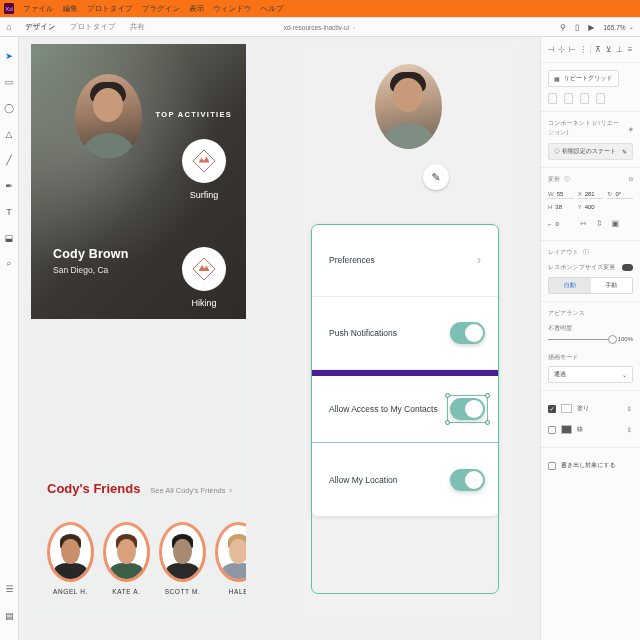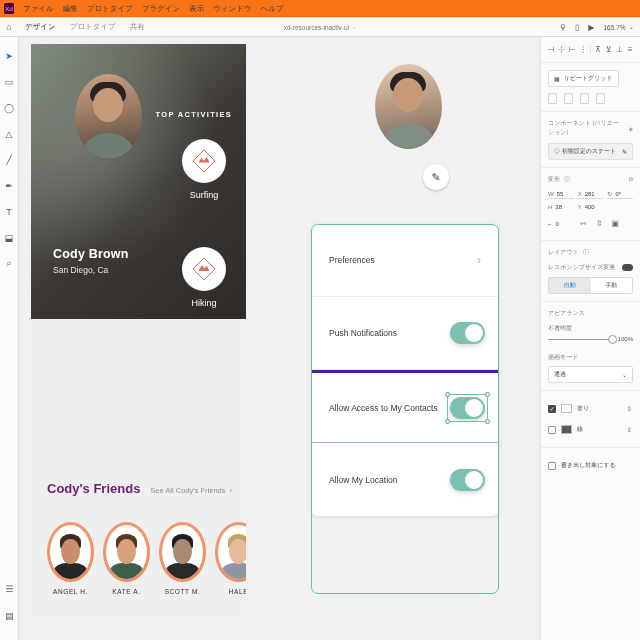--- a/index.html
+++ b/index.html
@@ -169,7 +169,7 @@
     position: absolute; right: 2px; top: 2px; width: 18px; height: 18px;
     border-radius: 50%; background: #fff;
   }
-  .srow.selected { border-top: 3px solid #4c1d95; border-bottom: 1px solid #9ab9e8; }
+  .srow.selected { border-top: 6px solid #4c1d95; border-bottom: 1px solid #9ab9e8; }
   .sel-box { position: absolute; right: 11px; top: 50%; transform: translateY(-50%);
              width: 41px; height: 28px; border: 1px solid #6cc49a; }
   .sel-h { position: absolute; width: 5px; height: 5px; background: #fff;

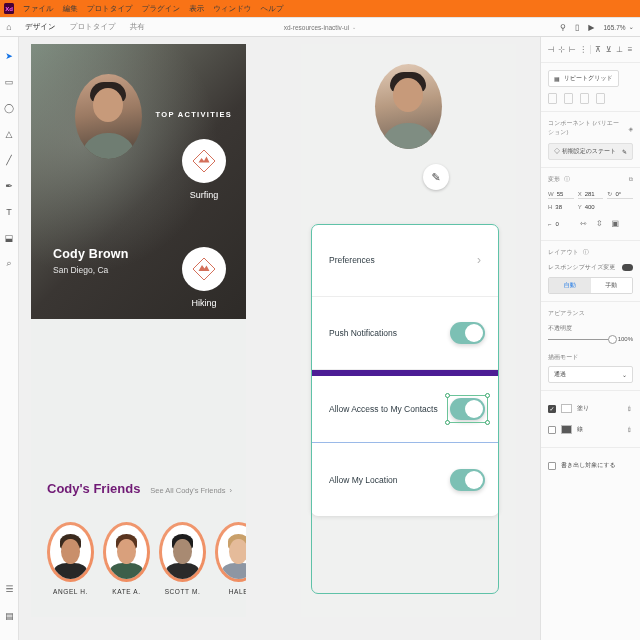--- a/index.html
+++ b/index.html
@@ -111,7 +111,7 @@
     display: flex; align-items: center; justify-content: center;
     font-size: 7.5px; letter-spacing: 1.3px; color: #2d2d2d; background: transparent;
   }
-  .friends-title { position: absolute; left: 16px; top: 437px; font-size: 13px; color: #701a75; font-weight: bold; }
+  .friends-title { position: absolute; left: 16px; top: 437px; font-size: 13px; color: #b91c1c; font-weight: bold; }
   .friends-link  { position: absolute; right: 14px; top: 442px; font-size: 7.5px; color: #8d8d8d;
                    display: flex; gap: 4px; }
   .friend { position: absolute; top: 478px; width: 47px; text-align: center; }

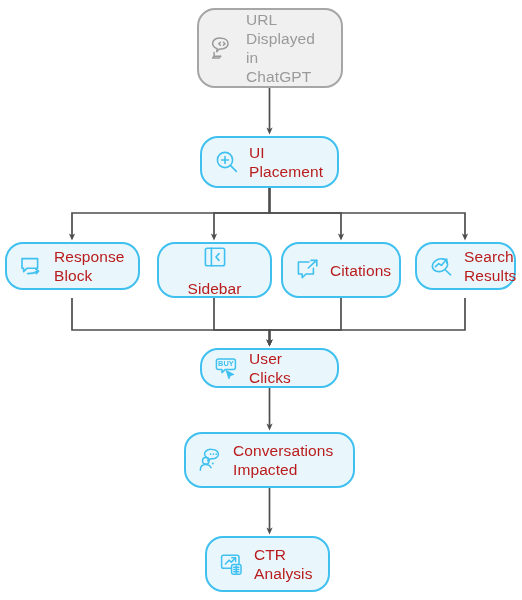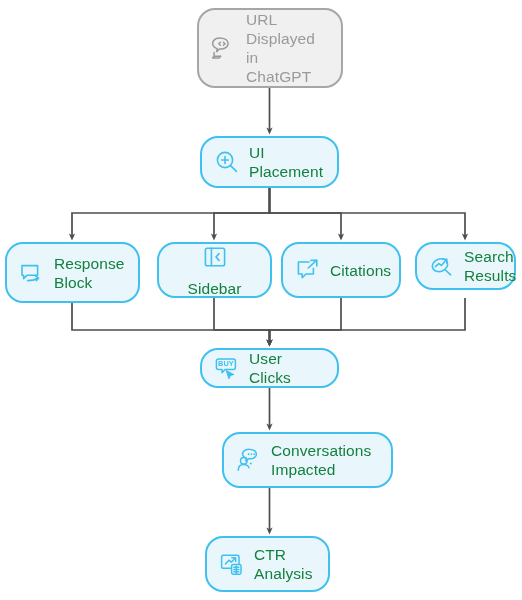--- a/index.html
+++ b/index.html
@@ -49,7 +49,7 @@
     white-space: pre-line;
     letter-spacing: 0.1px;
   }
-  .node-blue .node-label { color: #15803d; }
+  .node-blue .node-label { color: #b91c1c; }
   .node-gray .node-label { color: #9a9a9a; }
   .node-icon {
     flex: 0 0 auto;

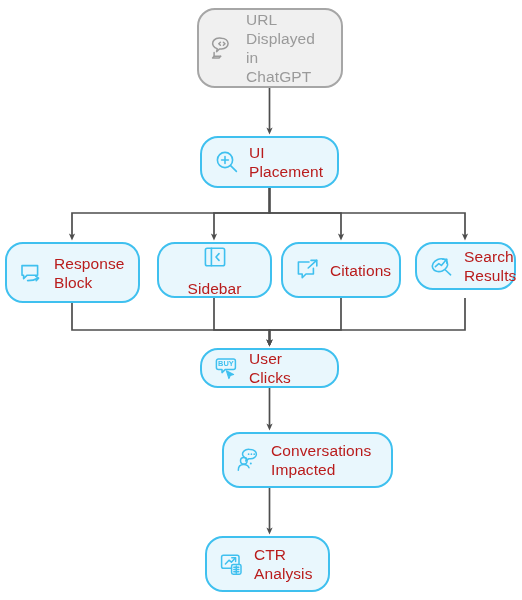--- a/index.html
+++ b/index.html
@@ -112,7 +112,7 @@
 Placement</span>
   </div>
 
-  <div class="node node-blue" style="left:5px; top:242px; width:135px; height:61px;">
+  <div class="node node-blue" style="left:5px; top:242px; width:135px; height:48px;">
     <span class="node-icon">
       <svg viewBox="0 0 26 26" fill="none" stroke="#3fc0ef" stroke-width="1.6" stroke-linecap="round" stroke-linejoin="round">
         <path d="M3,5.6 L18.6,5.6 L18.6,15.2 L8.2,15.2 L4.6,18.6 L4.6,15.2 L3,15.2 Z"></path>

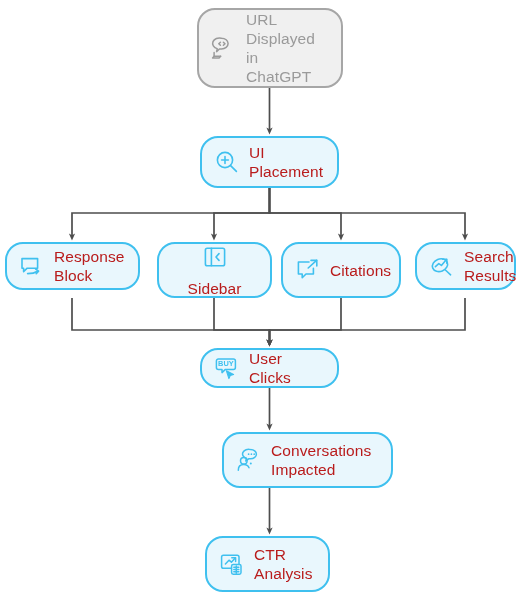--- a/index.html
+++ b/index.html
@@ -170,7 +170,7 @@
     <span class="node-label">User Clicks</span>
   </div>
 
-  <div class="node node-blue" style="left:184px; top:432px; width:171px; height:56px;margin-left:38px;">
+  <div class="node node-blue" style="left:184px; top:432px; width:171px; height:56px;">
     <span class="node-icon">
       <svg viewBox="0 0 26 26" fill="none" stroke="#3fc0ef" stroke-width="1.5" stroke-linecap="round" stroke-linejoin="round">
         <path d="M14.6,2.6 A5.8,4.6 0 1 1 14.6,11.8 L12.6,11.8 L9.8,14 L10.4,11.4 A5.8,4.6 0 0 1 14.6,2.6 Z"></path>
━━━━━━━━━━
EXERCISE BRIEF.
Look through the entries above, find each line containing "bold", and copy it.

FINISHED EXERCISE.
-  .friends-title { position: absolute; left: 16px; top: 437px; font-size: 13px; color: #701a75; font-weight: bold; }
+  .friends-title { position: absolute; left: 16px; top: 437px; font-size: 13px; color: #b91c1c; font-weight: bold; }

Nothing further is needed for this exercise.